TASK DESCRIPTION: Please copy out the full listing that follows exactly; no picture belongs in the copy.

RECORDS FOR THIS EXERCISE:
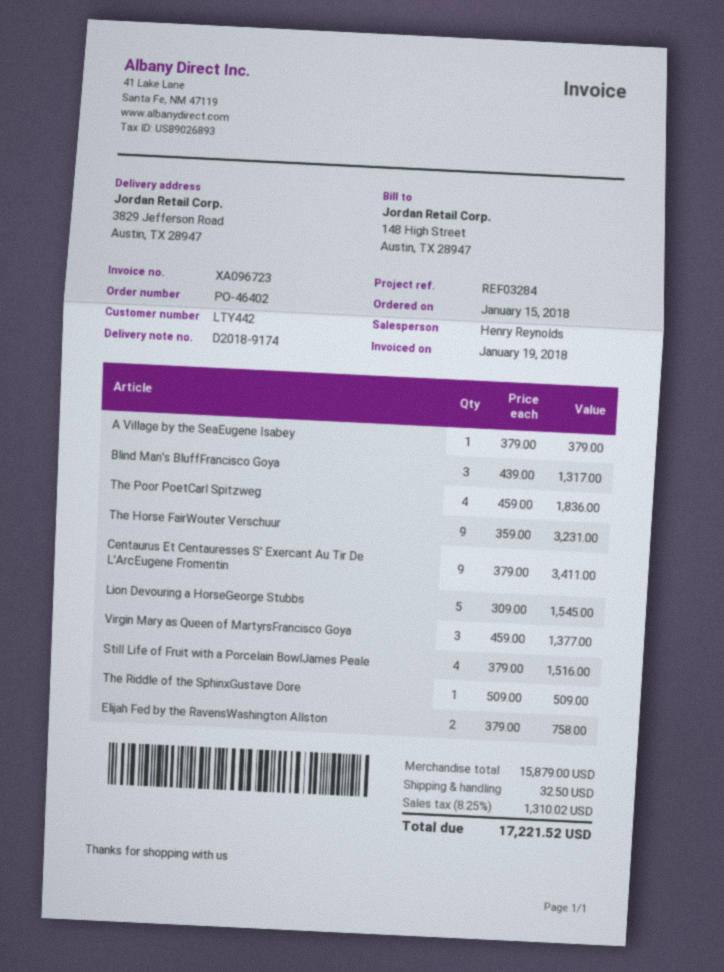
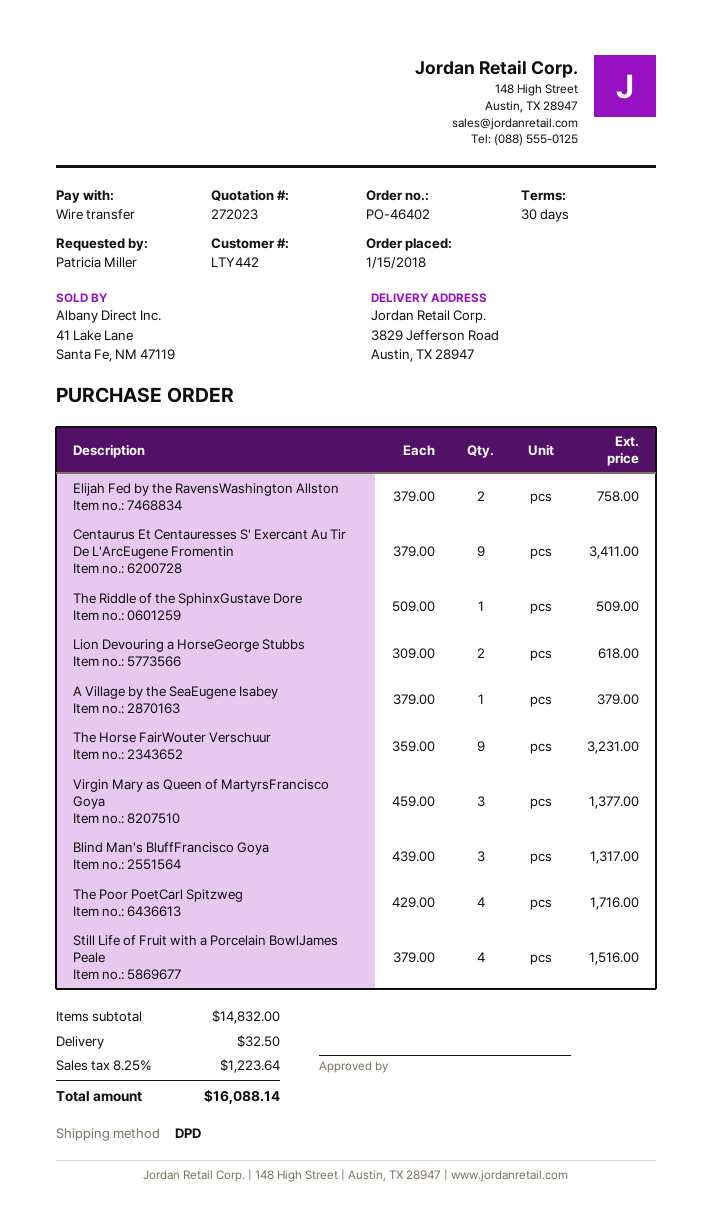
The Poor PoetCarl Spitzweg: 4 x 459.00 = 1836.00 -> 4 x 429.00 = 1716.00
Lion Devouring a HorseGeorge Stubbs: 5 x 309.00 = 1545.00 -> 2 x 309.00 = 618.00
subtotal: 15879.00 -> 14832.00
tax: 8.25% = 1310.02 -> 8.25% = 1223.64
total: 17221.52 -> 16088.14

RESULT OF THE EXERCISE:
The Poor PoetCarl Spitzweg: 4 x 459.00 = 1836.00 -> 4 x 429.00 = 1716.00
Lion Devouring a HorseGeorge Stubbs: 5 x 309.00 = 1545.00 -> 2 x 309.00 = 618.00
subtotal: 15879.00 -> 14832.00
tax: 8.25% = 1310.02 -> 8.25% = 1223.64
total: 17221.52 -> 16088.14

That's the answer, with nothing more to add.